A martyr with a toxic love
However, if Severus Snape was a war hero and his sacrifice must be respected, his relationship with Lily Evans is another story entirely.
At the end, Snape may have honored Lily's memory by embracing her cause to the utmost sacrifice, but this is the only completely selfless and selfless action that Severus has done against Lily. Throughout the rest of their relationship, Severus was constantly focused only on himself, ignoring Lily's feelings and desires.
You can also call Severus' feelings "love" if you like, but remember to add the adjective "toxic", because it is a very unhealthy feeling. Ultimately, Snape largely has an obsession with Lily, since she is always at the center of her thoughts, but never as a person with her own life, but only as an object of Severus' feelings. He often faces his bond with Lily in a childish way, only caring about what he wants and remembering Lily only as "his" Lily, her childhood friend, refusing to see Lily for the adult married woman she became.

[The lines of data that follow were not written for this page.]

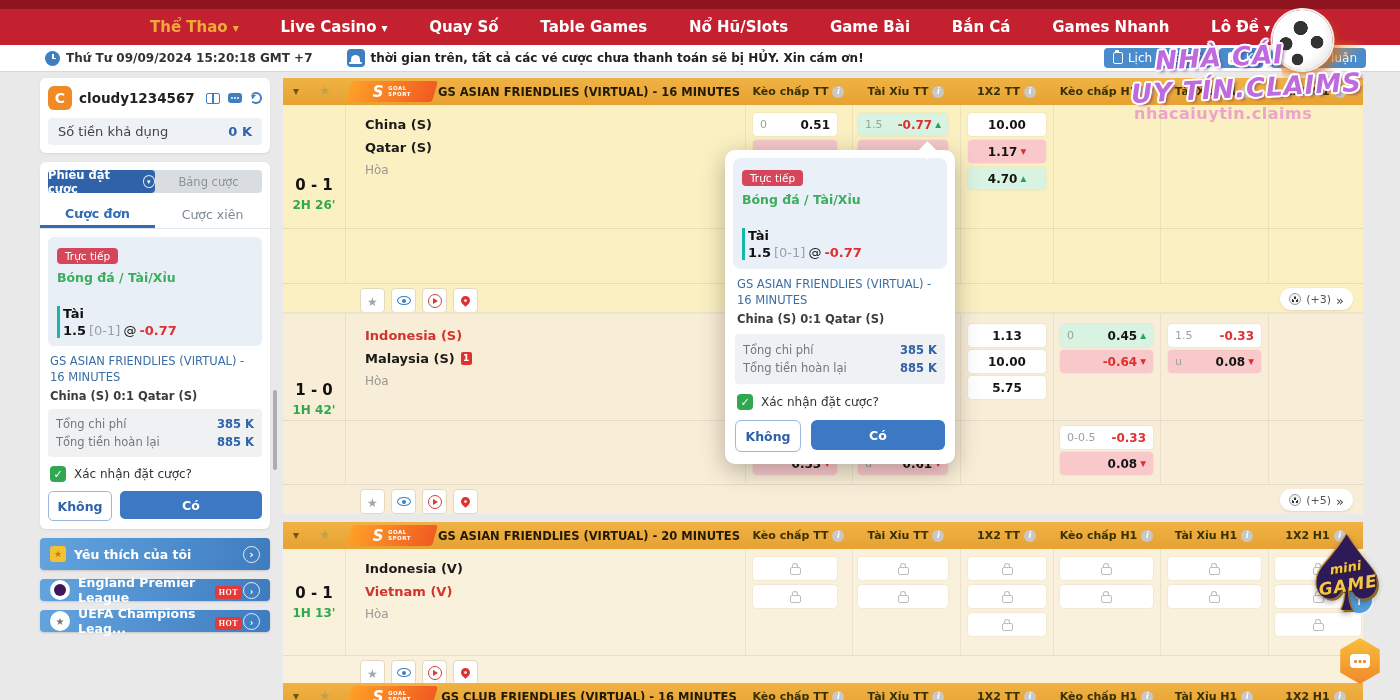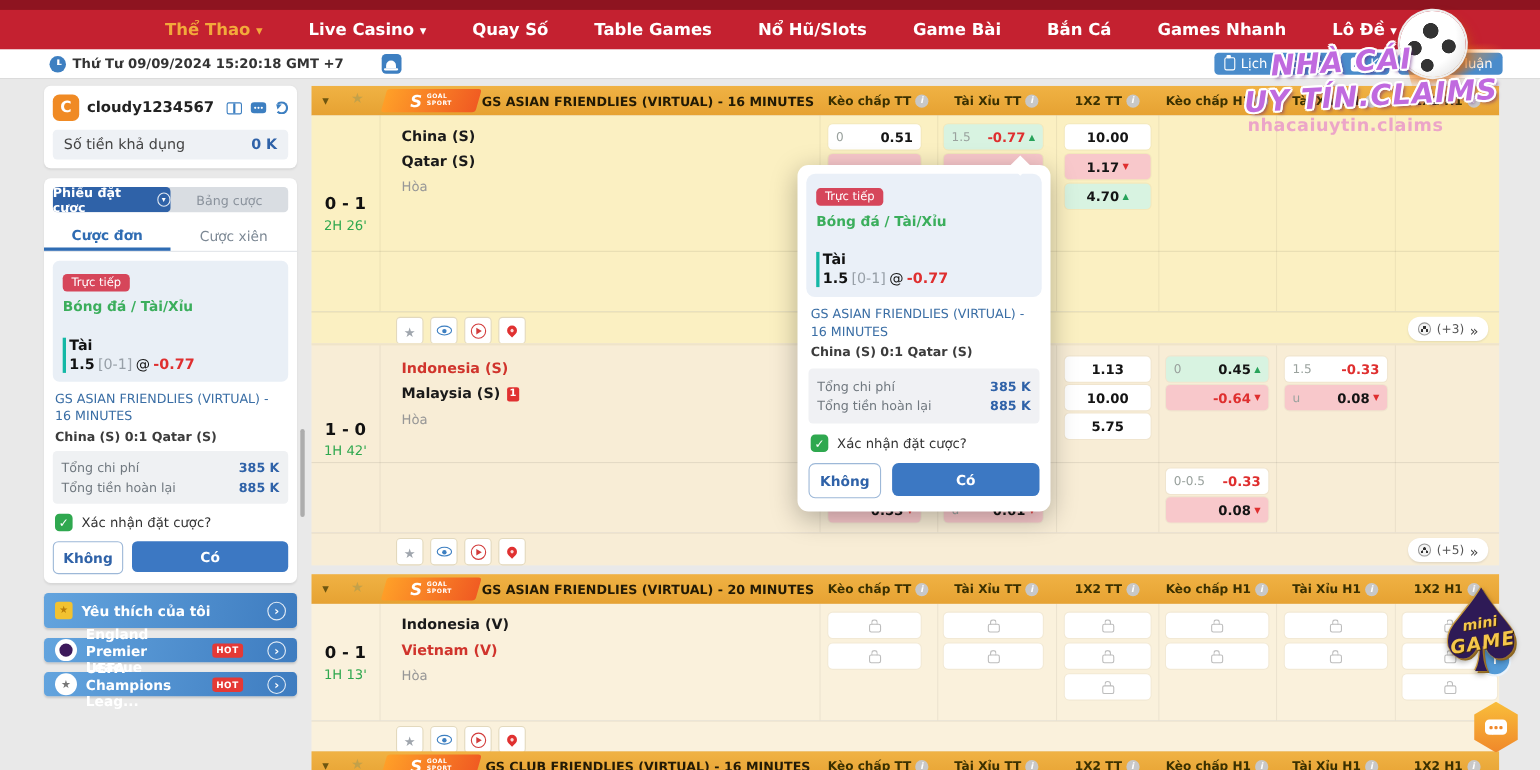--- a/index.html
+++ b/index.html
@@ -239,6 +239,7 @@
     <span style="margin-left:34px;" class="i-bellbox">
         <span class="i-bell"></span>
       </span>
+    <span class="ib-notice">thời gian trên, tất cả các vé cược chưa thanh toán sẽ bị HỦY. Xin cám ơn!</span>
     <div class="ib-btns">
       <div class="bluebtn">
           <span class="i-clip"></span>

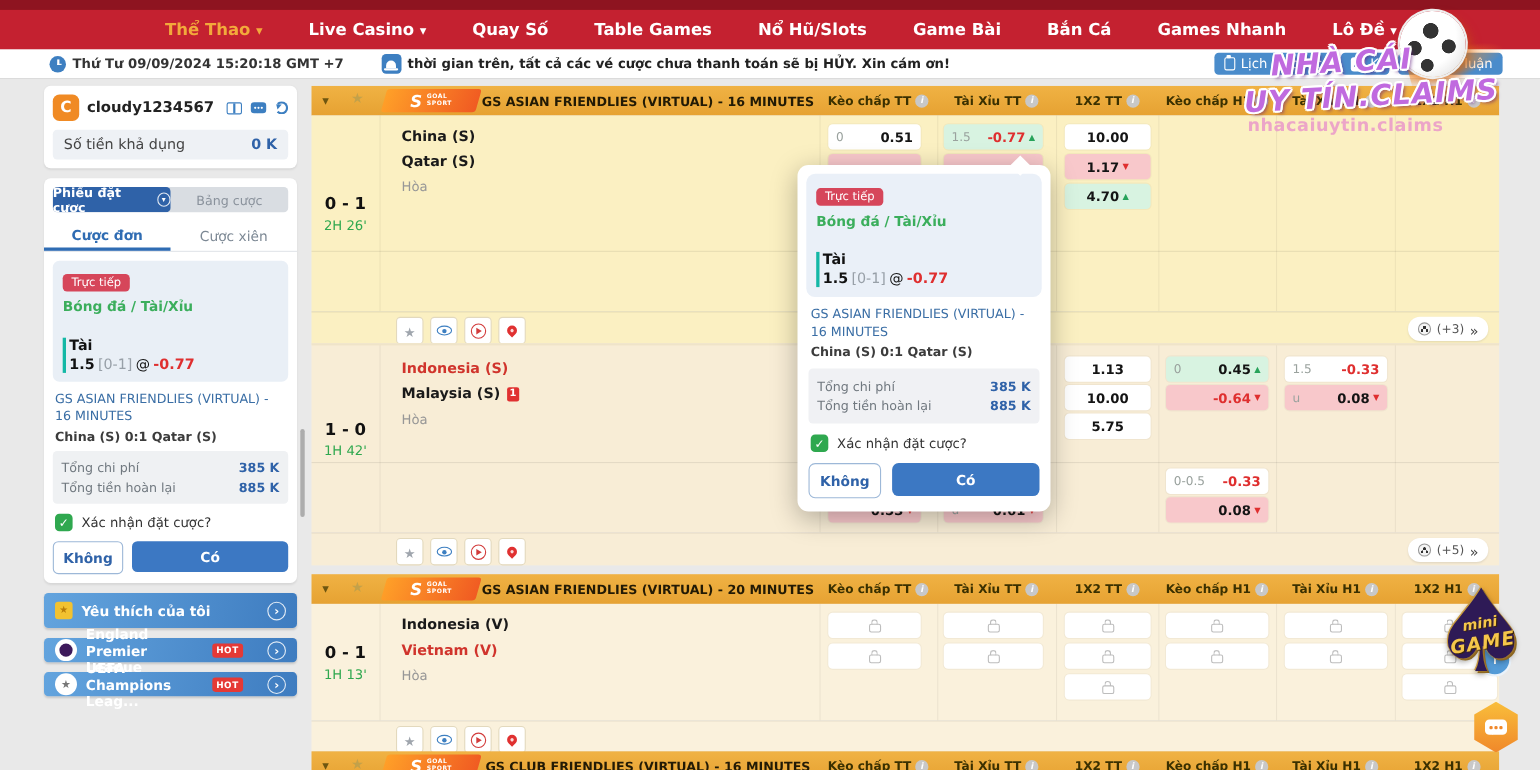--- a/index.html
+++ b/index.html
@@ -122,7 +122,7 @@
   .hline{position:absolute;left:0;width:1080px;height:1px;background:rgba(0,0,0,0.08);}
   .scorecol{position:absolute;left:0;top:50%;transform:translateY(-50%);width:62px;text-align:center;}
   .score{font-size:15px;font-weight:bold;color:#111;}
-  .mtime{margin-top:4px;font-size:12px;font-weight:normal;color:#2FA84F;}
+  .mtime{margin-top:4px;font-size:12px;font-weight:bold;color:#2FA84F;}
   .teams{position:absolute;left:82px;top:8px;}
   .tname{font-size:13px;font-weight:bold;color:#1A1A1A;line-height:23px;display:flex;align-items:center;gap:6px;}
   .tname.red{color:#D0342C;}

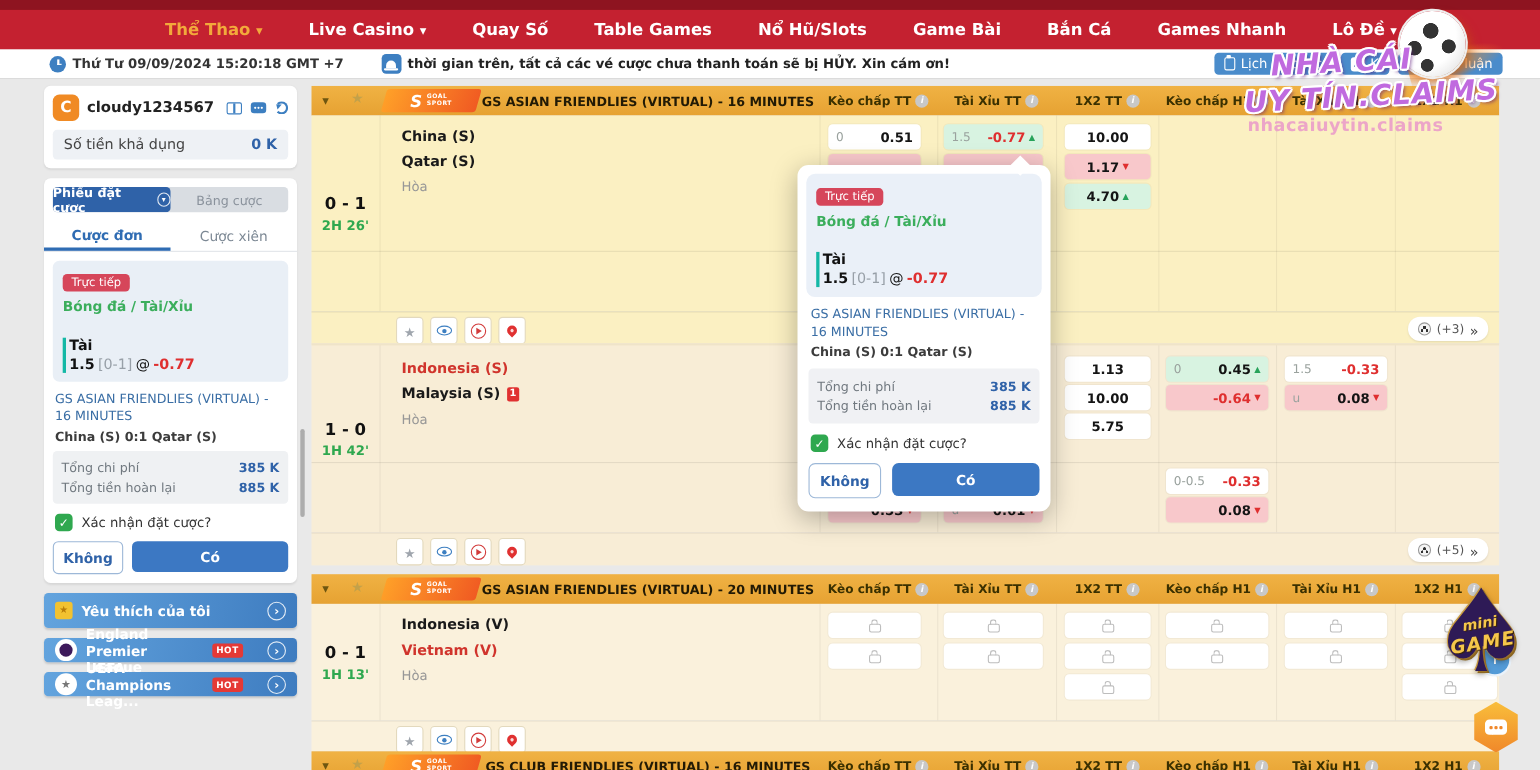--- a/index.html
+++ b/index.html
@@ -99,7 +99,7 @@
   .hotbadge{background:#E53935;border-radius:3px;font-size:8px;font-weight:bold;color:#fff;padding:2px 4px;letter-spacing:.5px;}
   .chevron-out{margin-left:auto;width:15px;height:15px;border:1.5px solid rgba(255,255,255,.85);border-radius:50%;display:flex;align-items:center;justify-content:center;flex:0 0 auto;}
   .chevron-out::before{content:"›";color:#fff;font-size:11px;line-height:1;}
-  .hotwrap{margin-left:auto;display:flex;align-items:center;gap:22px;}
+  .hotwrap{margin-left:auto;display:flex;align-items:flex-end;gap:1px;font-family:Liberation Serif, serif;}
   .hotwrap .chevron-out{margin-left:0;}
   .scrollbar{position:absolute;left:273px;top:390px;width:4px;height:80px;background:#ADADAD;border-radius:2px;}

For this variety of reasons, we find it hard to define Severus Snape's feeling for Lily Evans as "love". Severus' sacrifice is touching and with positive outcomes, but the rest of the relationship between these two characters is very unromantic.
Severus Snape, representation of faithful lovers, but rejected?
We understand that anyone has undergone one amorous disappointment, but you continue to love those who have rejected it, want a literary representation and therefore identify yourself with thatAlways by Severus.
However, hopefully yours Always do not confuse the constancy of your feelings with the respect due to your love interest. He has every right to make a new life with the person he loves, without him, his partner or his offspring having to suffer repercussions on your part.
For the rest, there is absolutely nothing wrong with loving Severus Snape for the excellent character he is, or feeling inspired by his sacrifice. You may very well have your imaginary Snape, noble and truly in love with Lily. You can feel inspired by what Severus could have been, by the pure and positive way he could have said that.Always.
But, for your own sake, don't mistake a selfish, self-centered obsession for true love. If you want true love, look at James Potter, who became a better person and sacrificed his life for the people he loved.